§ Version difference data:
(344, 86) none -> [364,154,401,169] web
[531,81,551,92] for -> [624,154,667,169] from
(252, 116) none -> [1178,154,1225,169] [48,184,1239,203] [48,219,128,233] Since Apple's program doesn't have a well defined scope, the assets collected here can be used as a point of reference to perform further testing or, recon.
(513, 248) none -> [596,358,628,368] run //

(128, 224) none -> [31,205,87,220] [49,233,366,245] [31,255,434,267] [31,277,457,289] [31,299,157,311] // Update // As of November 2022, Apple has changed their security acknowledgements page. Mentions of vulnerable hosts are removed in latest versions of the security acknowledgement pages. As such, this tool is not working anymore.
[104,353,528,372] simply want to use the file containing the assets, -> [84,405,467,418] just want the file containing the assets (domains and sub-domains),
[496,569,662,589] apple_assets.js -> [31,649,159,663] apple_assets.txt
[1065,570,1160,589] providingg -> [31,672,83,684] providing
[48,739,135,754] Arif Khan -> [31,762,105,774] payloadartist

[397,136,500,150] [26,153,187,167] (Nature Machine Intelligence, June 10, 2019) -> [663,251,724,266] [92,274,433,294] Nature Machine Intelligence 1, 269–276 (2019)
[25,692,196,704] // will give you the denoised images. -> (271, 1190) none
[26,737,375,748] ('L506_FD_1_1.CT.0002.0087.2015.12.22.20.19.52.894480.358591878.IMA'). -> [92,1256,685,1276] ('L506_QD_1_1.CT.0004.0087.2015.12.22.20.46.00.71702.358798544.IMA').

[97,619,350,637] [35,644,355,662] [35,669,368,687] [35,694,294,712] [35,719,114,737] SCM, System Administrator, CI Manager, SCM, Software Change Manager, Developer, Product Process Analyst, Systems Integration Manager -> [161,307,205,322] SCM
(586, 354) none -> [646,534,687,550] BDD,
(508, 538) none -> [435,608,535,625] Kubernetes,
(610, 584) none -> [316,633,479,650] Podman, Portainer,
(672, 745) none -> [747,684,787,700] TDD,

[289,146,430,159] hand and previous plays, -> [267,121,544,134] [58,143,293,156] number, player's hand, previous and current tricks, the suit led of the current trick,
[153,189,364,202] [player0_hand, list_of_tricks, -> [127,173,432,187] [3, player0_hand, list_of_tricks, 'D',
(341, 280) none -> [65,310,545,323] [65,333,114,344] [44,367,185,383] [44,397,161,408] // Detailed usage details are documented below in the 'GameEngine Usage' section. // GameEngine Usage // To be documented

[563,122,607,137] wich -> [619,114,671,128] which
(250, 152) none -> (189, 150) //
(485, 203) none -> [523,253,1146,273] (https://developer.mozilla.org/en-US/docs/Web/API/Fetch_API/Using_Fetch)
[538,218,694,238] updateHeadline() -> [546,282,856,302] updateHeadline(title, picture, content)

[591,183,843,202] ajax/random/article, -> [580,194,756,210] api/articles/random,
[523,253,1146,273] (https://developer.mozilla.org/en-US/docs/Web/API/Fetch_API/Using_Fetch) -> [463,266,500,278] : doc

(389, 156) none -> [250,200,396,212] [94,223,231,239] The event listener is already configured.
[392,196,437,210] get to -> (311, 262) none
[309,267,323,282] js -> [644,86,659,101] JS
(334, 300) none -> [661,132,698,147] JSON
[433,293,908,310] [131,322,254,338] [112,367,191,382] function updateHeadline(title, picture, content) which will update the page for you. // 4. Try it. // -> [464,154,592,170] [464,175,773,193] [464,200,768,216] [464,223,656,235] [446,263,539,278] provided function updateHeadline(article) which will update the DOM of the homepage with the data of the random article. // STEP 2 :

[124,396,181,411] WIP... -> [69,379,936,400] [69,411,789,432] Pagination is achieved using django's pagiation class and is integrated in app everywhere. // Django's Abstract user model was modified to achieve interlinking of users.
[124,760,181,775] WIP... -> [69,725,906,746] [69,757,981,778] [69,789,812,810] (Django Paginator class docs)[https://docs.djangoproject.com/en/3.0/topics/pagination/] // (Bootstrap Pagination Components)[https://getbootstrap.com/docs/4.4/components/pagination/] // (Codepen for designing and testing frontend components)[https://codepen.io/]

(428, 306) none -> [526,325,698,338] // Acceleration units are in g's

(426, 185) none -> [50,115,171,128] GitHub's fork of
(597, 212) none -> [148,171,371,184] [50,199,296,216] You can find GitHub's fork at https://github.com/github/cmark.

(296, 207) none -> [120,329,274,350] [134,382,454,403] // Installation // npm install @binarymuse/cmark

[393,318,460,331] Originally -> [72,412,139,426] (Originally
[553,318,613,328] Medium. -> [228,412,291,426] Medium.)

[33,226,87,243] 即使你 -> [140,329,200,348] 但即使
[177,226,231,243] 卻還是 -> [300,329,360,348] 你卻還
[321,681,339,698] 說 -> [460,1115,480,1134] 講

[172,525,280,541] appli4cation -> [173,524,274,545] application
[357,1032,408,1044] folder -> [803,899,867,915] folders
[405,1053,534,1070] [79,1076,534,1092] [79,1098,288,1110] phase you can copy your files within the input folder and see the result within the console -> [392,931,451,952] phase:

§ What needs to be done: Repeat exactly, please, each line from the beginning of the data through the line with "(513, 248) none -> [596,358,628,368] run //" in it, and only those lines.

§ Reply to the exercise:
(344, 86) none -> [364,154,401,169] web
[531,81,551,92] for -> [624,154,667,169] from
(252, 116) none -> [1178,154,1225,169] [48,184,1239,203] [48,219,128,233] Since Apple's program doesn't have a well defined scope, the assets collected here can be used as a point of reference to perform further testing or, recon.
(513, 248) none -> [596,358,628,368] run //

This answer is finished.